In aspects and embodiments of the present disclosure, the constituent polypeptides of the polypeptide complexes comprise hinge regions, and the polypeptide complexes are formed by interaction comprising association between the hinge regions of the constituent polypeptides of the polypeptide complex. In some embodiments, the polypeptide complexes are formed by interaction comprising disulfide bonding between hinge regions of the constituent polypeptides of the polypeptide complex.

In some embodiments, constituent polypeptides of polypeptide complexes according to the present disclosure comprise a CH3 domain and a CH2 domain. In such embodiments, the constituent polypeptides of the polypeptide complexes may interact with one another through association between their CH3 and/or CH2 regions to form an Fc region. That is, in some embodiments, a polypeptide complex according to the present disclosure may be or comprise an Fc region.

As used herein, an ‘Fc region’ refers to a polypeptide complex formed by interaction between polypeptides each comprising a CH2 domain and a CH3 domain. In preferred embodiments, an Fc region may be a polypeptide complex formed by interaction between polypeptides each comprising the structure: N term-[ . . . ]-[CH2 domain]-[CH3 domain]-[ . . . ]-C term.
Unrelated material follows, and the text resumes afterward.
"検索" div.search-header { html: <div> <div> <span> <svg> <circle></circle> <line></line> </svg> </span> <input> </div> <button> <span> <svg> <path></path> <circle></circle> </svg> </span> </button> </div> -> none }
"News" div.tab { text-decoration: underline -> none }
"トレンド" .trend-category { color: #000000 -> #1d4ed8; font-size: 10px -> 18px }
As used in representations of polypeptide structures herein, ‘[ . . . ]’ indicates the optional presence of further protein domain(s)/region(s). For example, in the structure of the final sentence of the preceding paragraph, further protein domain(s)/region(s) may optionally be present downstream of the CH3 domain, before the C terminus of the polypeptide. Furthermore, as used in representations of polypeptide structures herein ‘-’ indicates an optional linker sequence. For example, in the structure of the final sentence of the preceding paragraph, a linker sequence may optionally be provided between the CH2 domain and the CH3 domain.

Fc regions provide for interaction with Fc receptors and other molecules of the immune system to bring about functional effects. IgG Fc-mediated effector functions are reviewed e.g. in Jefferis et al., Immunol Rev 1998 163:59-76 (hereby incorporated by reference in its entirety), and are brought about through Fc-mediated recruitment and activation of immune cells (e.g. macrophages, dendritic cells, neutrophils, basophils, eosinophils, platelets, mast cells, NK cells and T cells) through interaction between the Fc region and Fc receptors expressed by the immune cells, recruitment of complement pathway components through binding of the Fc region to complement protein Clq, and consequent activation of the complement cascade. Fc-mediated functions include Fc receptor binding, antibody-dependent cellular cytotoxicity (ADCC), antibody-dependent cell-mediated phagocytosis (ADCP), complement-dependent cytotoxicity (CDC), formation of the membrane attack complex (MAC), cell degranulation, cytokine and/or chemokine production, and antigen processing and presentation.

Polypeptide complexes according to the present disclosure broadly fall into four classes: ‘donor’ precursor complexes, ‘acceptor’ precursor complexes, final payload-bearing complexes, and by-product ‘dummy’ complexes.

Precursor complexes are formed by interaction between polypeptides comprising CH3 domains, the interaction comprising association between the CH3 domains of the polypeptides. The CH3 domains of the polypeptides comprise modification for promoting their association, e.g. as described hereinbelow. In particular, the CH3 domains of polypeptides of precursor complexes may comprise paired ‘knob’ and ‘hole’ modifications, as described hereinbelow. Importantly, the polypeptides of precursor complexes also comprise modification to one or both of the CH3 domains, for destabilising association between the CH3 domains. The destabilisation of association conferred by the destabilising modification(s) should not be so great as to substantially prevent interaction between the polypeptides and thus formation of precursor complexes.

One or both polypeptides of a ‘donor’ precursor polypeptide complex further comprises a payload moiety. One or both polypeptides of an ‘acceptor’ precursor polypeptide complex may further comprise a functional moiety.